Red-cockaded woodpecker at cavity with resin around the cavity

Red-cockaded woodpecker at cavity opening with resin (light yellow/orange color) around the cavity opening

Red-cockaded woodpeckers play a critical role in the unique web of life in Southeastern pine forests. They are primary cavity nesters and are responsible for the initial construction of cavities/homes for a host of other species in the pine forests that depend upon them.

Since many other species benefit and depend upon their work, red-cockaded woodpeckers are considered a keystone species.

Endangered red-cockaded woodpeckers were once very common throughout the pine forests of the Southeast. 

Unfortunately, longleaf pine ecosystems were drastically reduced throughout history due to early European settlement, large-scale commercial timber harvesting, turpentine industry, commercial tree farming, urbanization and agriculture. 

From early population surveys, park staff concluded that red-cockaded woodpeckers occurred on the preserve in low numbers and were not using all available habitats.

In 1997, the St.
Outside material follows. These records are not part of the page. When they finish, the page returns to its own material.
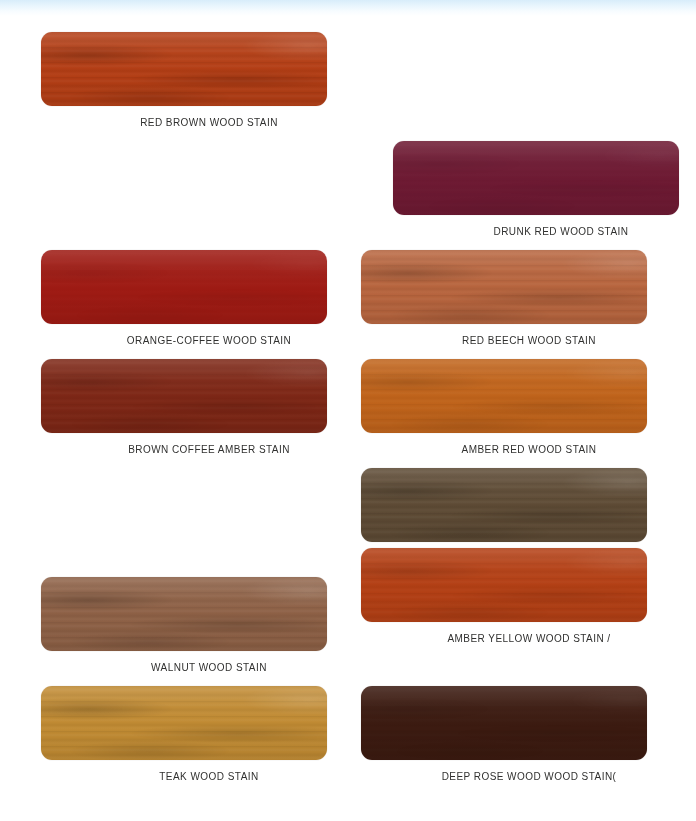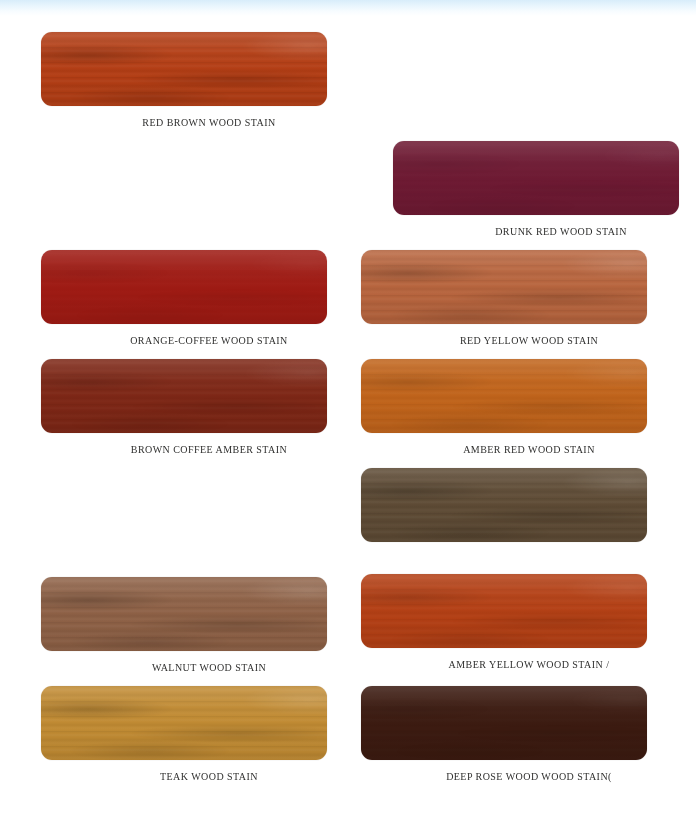--- a/index.html
+++ b/index.html
@@ -36,7 +36,6 @@
   .swatch-cell {
     position: absolute;
     width: 336px;
-    font-family: Liberation Serif, serif;
   }
   .col-left  { left: 41px;  }
   .col-right { left: 361px; }

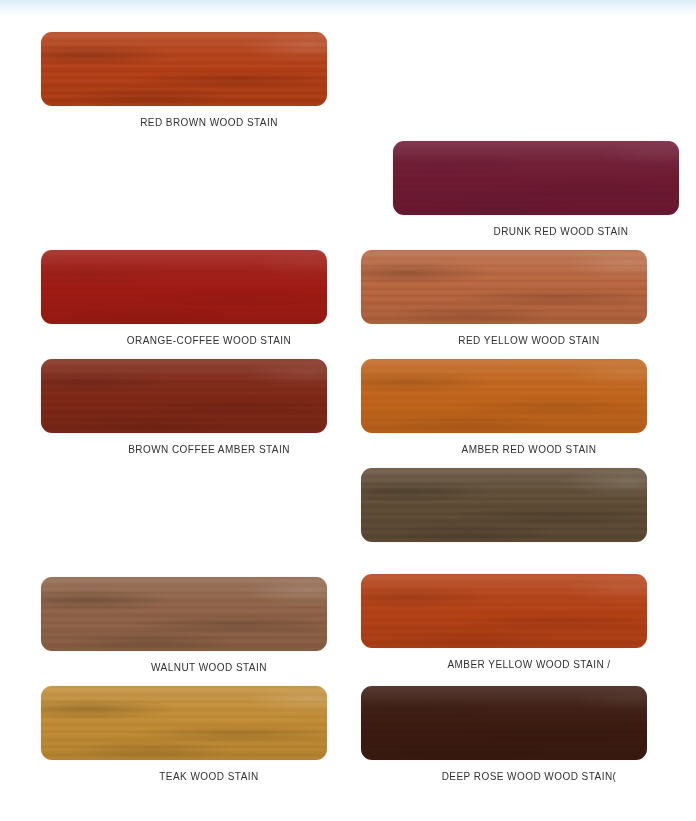--- a/index.html
+++ b/index.html
@@ -147,7 +147,7 @@
         <div class="grain"></div>
         <div class="sheen"></div>
       </div>
-      <div class="swatch-label">RED  YELLOW WOOD STAIN</div>
+      <div class="swatch-label">RED  BEECH WOOD STAIN</div>
     </div>
     <div class="swatch-cell col-left" style="top: 359px;">
       <div class="swatch">

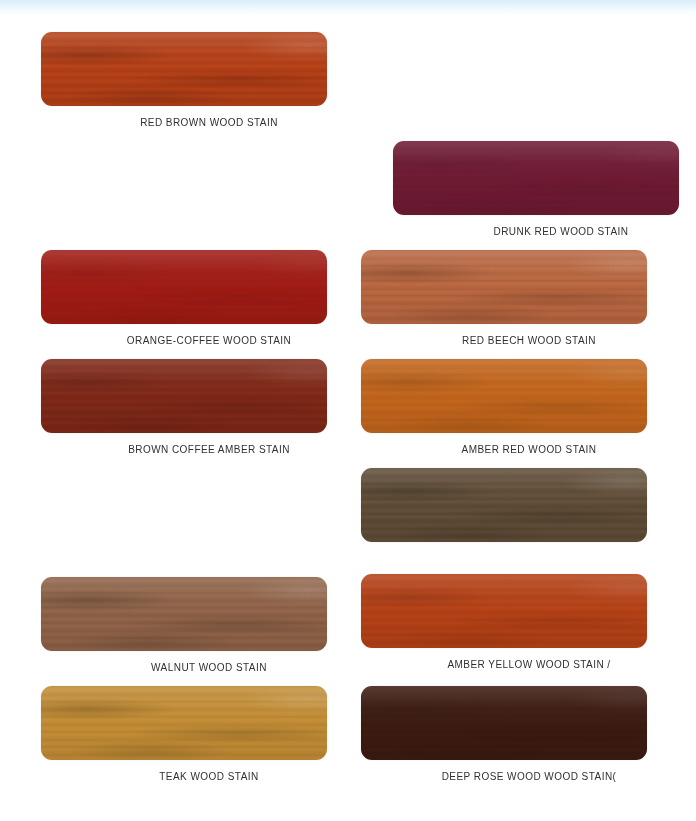--- a/index.html
+++ b/index.html
@@ -184,7 +184,7 @@
       </div>
       <div class="swatch-label">WALNUT  WOOD STAIN</div>
     </div>
-    <div class="swatch-cell col-right" style="top: 574px;">
+    <div class="swatch-cell col-right" style="top: 548px;">
       <div class="swatch">
         <div class="base" style="background: rgb(179, 63, 20);"></div>
         <div class="figure"></div>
Johns River Water Management District funded a two-year study of the population at the preserve to obtain more information to ensure the long-term survival of the species.

SSRPSP Environmental Specialist Sammy McGee checking a RCW cavity

St. Sebastian River Preserve Environmental Specialist Sammy McGee checking a cavity

The study was designed to determine the population biology, evaluate habitat characteristics and provide management recommendations.




During the study, nine active cluster sites were identified and monitored. At the end of the study, it was determined that with aggressive management, the preserve had the potential to support 25 clusters on about 5,000 acres of available red-cockaded woodpecker habitat.

This number may be an overestimation since the study considered only the welfare of red-cockaded woodpeckers and did not consider the critical importance that St. Sebastian plays in the survival of Florida scrub-jays. 

In the next version of the recovery plan, the potential may be only 20 to 23 clusters. The red-cockaded woodpecker population at the preserve is listed as a central support population in the U.S. Fish and Wildlife Service Recovery Plan.

State and federal lands are designated as central support populations if they have the capacity to harbor 10 or more active clusters.

Since this initial two-year study and in collaboration with other agencies, the following actions have been taken to ensure the survival of the red-cockaded woodpecker population at St. Sebastian River Preserve State Park:

1. An aggressive management program utilizing prescribed fire was implemented.

2. Critical red-cockaded woodpecker habitat was targeted for restoration.

3. Continued monitoring tracked trends in population size, reproductive success and survivorship of red-cockaded woodpeckers.

4. New cluster sites were created and several artificial cavities were placed within existing clusters.

5. All cavities within clusters were cleaned, maintained and/or replaced when necessary.

6. St. Sebastian River Preserve State Park became a member of the South-Central Florida Red-Cockaded Woodpeckers Recovery Unit and aggressively participated in the translocation program.

7. Protected all cavity trees from potential wildfire or prescribed fire impacts.


Prescribed fire around RCW tree

Fire ring around a red-cockaded woodpecker pine tree that will reduce fuel and protect it from being scorched

The 2004-2005 active hurricane season in the region dealt quite a blow to red-cockaded woodpeckers at St. Sebastian River Preserve and nearly wiped out the entire population. Implementing the management strategies discussed above, the population has rebounded, and we currently harbor 16 active clusters in the 2019 breeding season.

St. Sebastian River Preserve State Park is one of only two state parks in the Florida Park Service system to harbor red-cockaded woodpeckers. Please visit the park to learn more about this important species.

During your visit, you might even enjoy a glimpse of this unique non-migratory cooperative breeder or hear the distinctive “sklit” and “churt” of this ambassador of the beautiful and diverse pine flatwoods.

The red-cockaded woodpeckers at St. Sebastian River Preserve State Park are representatives of ...the Real Florida!